NOTICE OF
REDEMPTION
Dated 30
January 2025
US$1,750,000,000 2.999% Fixed
Rate/Floating Rate Senior Unsecured Notes due 2026 (CUSIP No.
404280DA4; ISIN: US404280DA42)* (the 'Fixed/Floating Rate Notes')
and US$500,000,000 Floating Rate Senior Unsecured Notes due 2026
(CUSIP No. 404280DB2; ISIN: US404280DB25)*
(the 'Floating
Rate Notes' and, together with the Fixed/Floating Rate Notes, the
'Securities')
* No representation is made as to the
correctness of such numbers either as printed on the Securities or
as contained in this Notice of Redemption, and reliance may be
placed only on the other identification numbers printed on the
Securities, and the Optional Redemption (as defined below) shall
not be affected by any defect in or omission of such
numbers.
To: The Holders of the
Securities
The New York Stock Exchange
NOTE: THIS NOTICE CONTAINS
IMPORTANT INFORMATION THAT IS OF INTEREST TO THE REGISTERED HOLDERS
AND BENEFICIAL OWNERS OF THE SECURITIES. IF APPLICABLE, ALL
DEPOSITORIES, CUSTODIANS, AND OTHER INTERMEDIARIES RECEIVING THIS
NOTICE ARE REQUESTED TO EXPEDITE RE-TRANSMITTAL TO THE REGISTERED
HOLDERS AND BENEFICIAL OWNERS OF THE SECURITIES IN A TIMELY
MANNER.
The
Securities have been issued pursuant to an indenture dated as of 26
August 2009 (as amended or supplemented from time to time, the
'Base Indenture'),
between HSBC Holdings plc, as issuer (the
'Issuer'), The Bank of New
York Mellon, London Branch, as trustee (the 'Trustee'), and HSBC Bank USA, National
Association, as paying agent and registrar ('HSBC Bank USA'), as supplemented and
amended by a twenty-fourth supplemental indenture dated as of 10
March 2022 (the 'Twenty-fourth
Supplemental Indenture' and, together with the Base
Indenture, the 'Indenture')
among the Issuer, the Trustee and HSBC Bank USA as paying agent,
registrar and calculation agent. Capitalised terms used and not defined herein have the
meanings ascribed to them in the Indenture.
The Issuer has elected
to redeem the Securities
in whole in accordance with the terms of the Indenture and the Securities
(the 'Optional
Redemption').
Pursuant to Section 11.04 of the Base Indenture and Sections
2.01, 2.02, 3.01, 3.02,
4.01, and 4.02 of the Twenty-fourth Supplemental Indenture, the
Issuer hereby provides notice of the following information relating
to the Optional Redemption:
· The
redemption date for the Securities shall be 10 March 2025
(the 'Redemption Date').
· The
redemption price for the Securities shall be US$1,000 per US$1,000
principal amount of the Securities (the 'Redemption Price').

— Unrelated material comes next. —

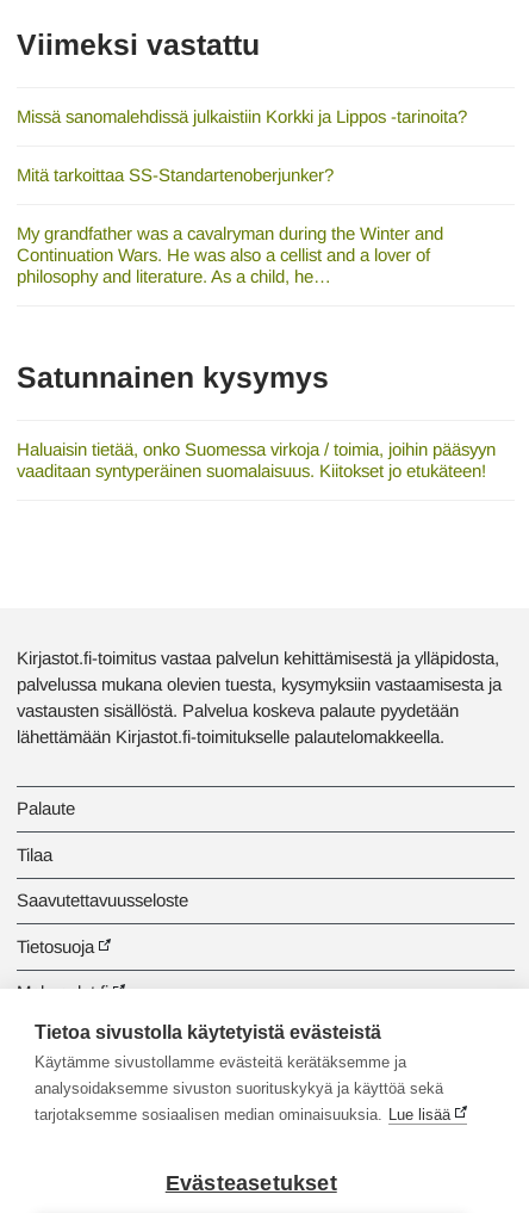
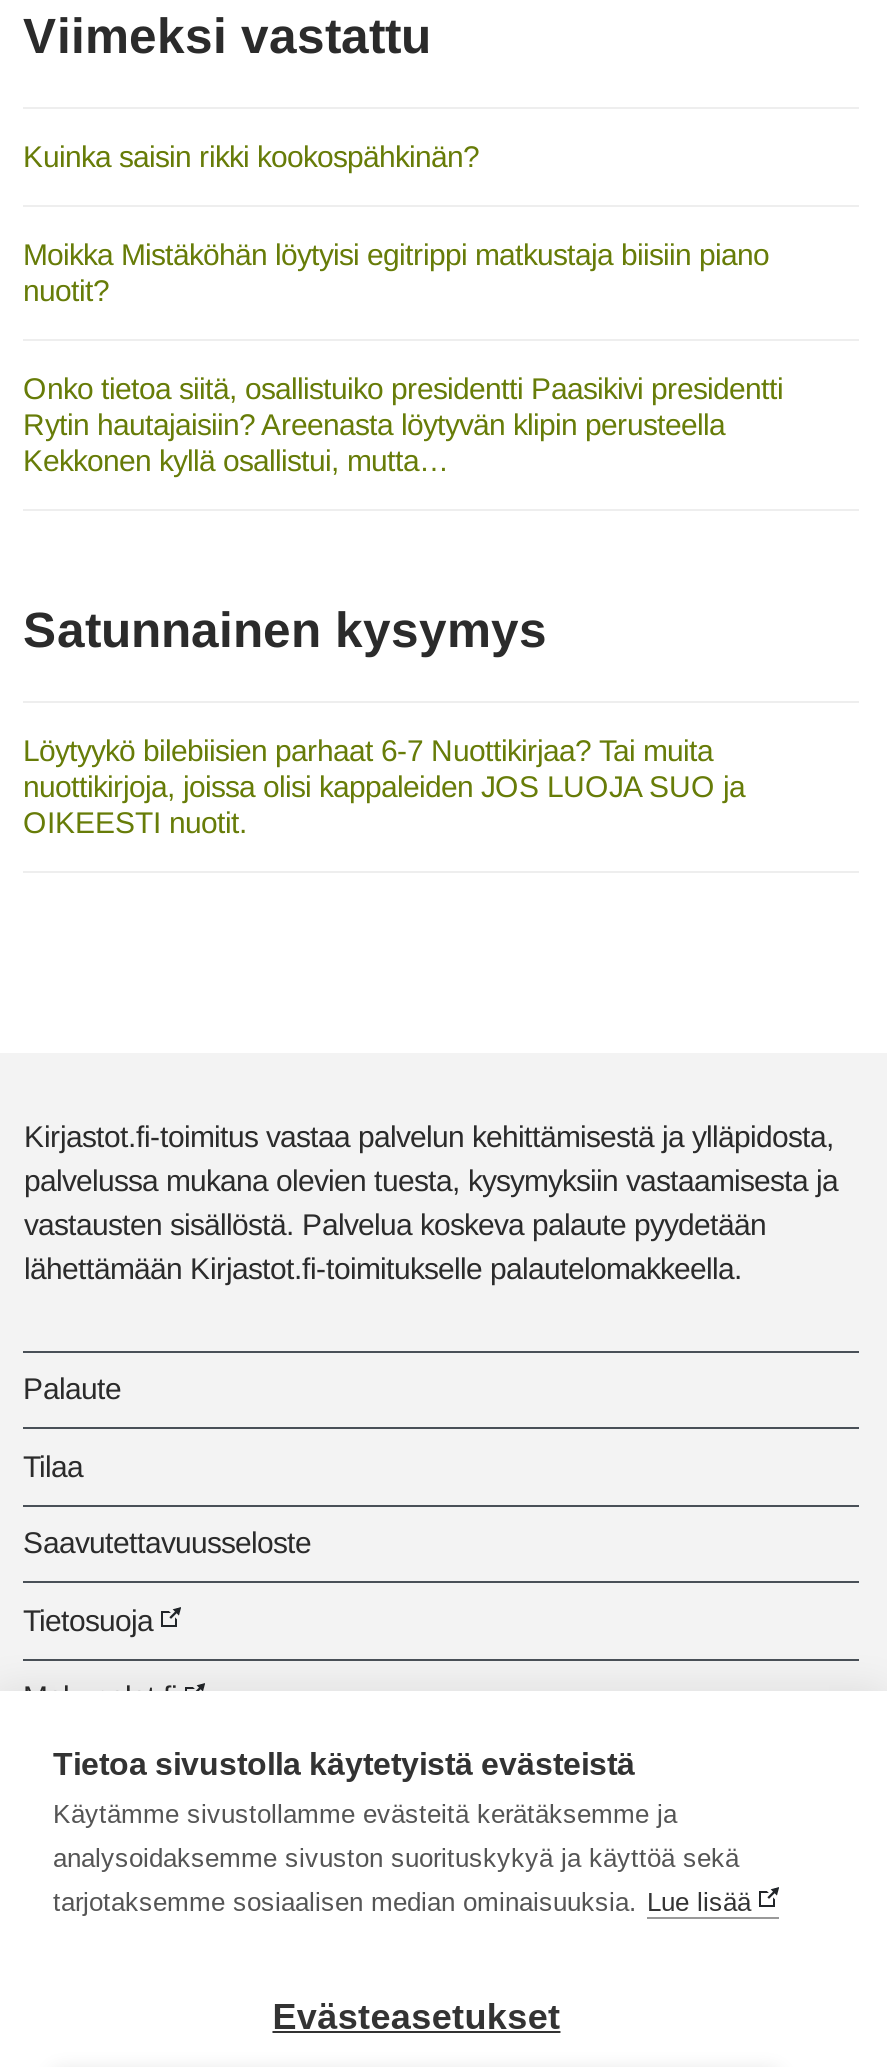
[17,106,467,127] Missä sanomalehdissä julkaistiin Korkki ja Lippos -tarinoita? -> [23,139,479,173] Kuinka saisin rikki kookospähkinän?
[17,165,334,185] Mitä tarkoittaa SS-Standartenoberjunker? -> [23,237,769,307] Moikka Mistäköhän löytyisi egitrippi matkustaja biisiin piano | nuotit?
[17,223,443,286] My grandfather was a cavalryman during the Winter and | Continuation Wars. He was also a cellist and a lover of | philosophy and literature. As a child, he… -> [23,371,783,477] Onko tietoa siitä, osallistuiko presidentti Paasikivi presidentti | Rytin hautajaisiin? Areenasta löytyvän klipin perusteella | Kekkonen kyllä osallistui, mutta…
[17,439,496,481] Haluaisin tietää, onko Suomessa virkoja / toimia, joihin pääsyyn | vaaditaan syntyperäinen suomalaisuus. Kiitokset jo etukäteen! -> [23,734,745,840] Löytyykö bilebiisien parhaat 6-7 Nuottikirjaa? Tai muita | nuottikirjoja, joissa olisi kappaleiden JOS LUOJA SUO ja | OIKEESTI nuotit.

· Additionally, in accordance with the terms of the Indenture,
as the Redemption Date is an Interest Payment Date:
i. all accrued but unpaid interest from (and
including) 10 September 2024 to (but excluding) the Redemption
Date will be payable to the holders of record of the Fixed/Floating
Rate Notes as of 23 February 2025, the Regular Record Date
(the 'Fixed/Floating Rate Notes Interest Payment'); and
ii. all accrued but unpaid interest from
(and including) 10 December 2024 to (but excluding) the
Redemption Date will be payable to the holders of record of the
Floating Rate Notes as of 23 February 2025, the Regular Record Date
(the 'Floating Rate
Notes Interest Payment').
· Subject to any conditions and/or the limited circumstances
contained in the Twenty-fourth Supplemental Indenture, on the
Redemption Date the Redemption Price and the Fixed/Floating Rate
Notes Interest Payment or the Floating Rate Notes Interest Payment,
as applicable, shall become due and payable upon each such Security
to be redeemed and interest thereon shall cease to accrue on and
after such date.
· Securities should be surrendered at the registered office of
HSBC Bank USA at 66 Hudson Boulevard East, 545W9, New York, NY
10001, Attention: Issuer Services.
Questions relating to this Notice of Redemption should be
addressed to HSBC Bank USA via e-mail at
CTLANYDealManagement@us.hsbc.com, at its registered office or via
telephone at +1 201 217 8417.
IMPORTANT TAX INFORMATION
EXISTING U.S. FEDERAL INCOME TAX LAW MAY REQUIRE BACKUP
WITHHOLDING OF 24% OF ANY PAYMENTS TO HOLDERS PRESENTING THEIR
SECURITIES FOR PAYMENTS WHO HAVE FAILED TO FURNISH A TAXPAYER
IDENTIFICATION NUMBER CERTIFIED TO BE CORRECT UNDER PENALTY OF
PERJURY ON A COMPLETE AND VALID INTERNAL REVENUE SERVICE ('IRS')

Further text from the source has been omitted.